GOAL OF THE EXERCISE: Each entry below must be repeated exactly, with pictures left out.

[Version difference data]
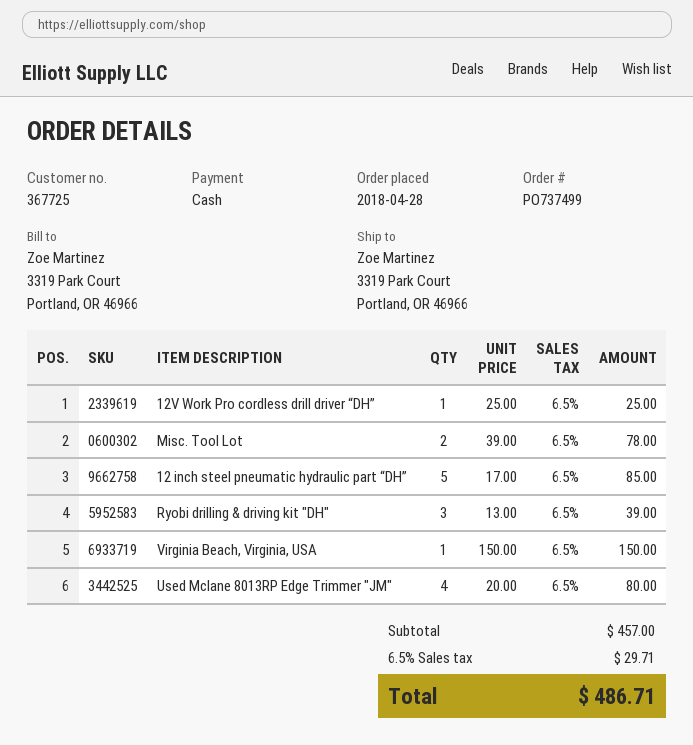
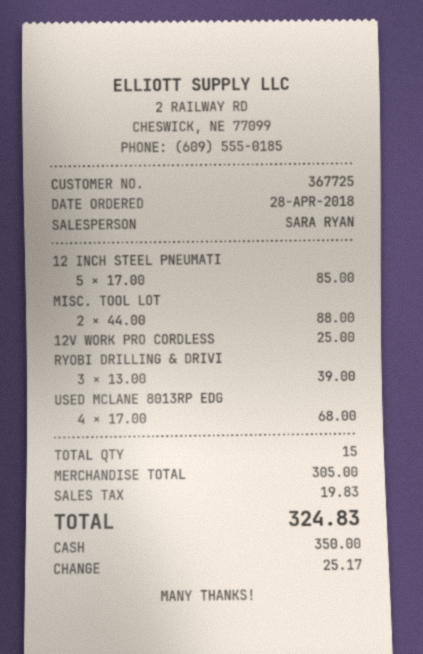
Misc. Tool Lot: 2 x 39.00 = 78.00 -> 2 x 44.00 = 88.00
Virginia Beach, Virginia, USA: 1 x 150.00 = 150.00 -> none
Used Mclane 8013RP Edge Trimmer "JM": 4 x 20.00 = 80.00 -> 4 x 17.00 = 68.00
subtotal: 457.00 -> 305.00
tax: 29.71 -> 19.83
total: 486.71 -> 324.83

RESULT:
Misc. Tool Lot: 2 x 39.00 = 78.00 -> 2 x 44.00 = 88.00
Virginia Beach, Virginia, USA: 1 x 150.00 = 150.00 -> none
Used Mclane 8013RP Edge Trimmer "JM": 4 x 20.00 = 80.00 -> 4 x 17.00 = 68.00
subtotal: 457.00 -> 305.00
tax: 29.71 -> 19.83
total: 486.71 -> 324.83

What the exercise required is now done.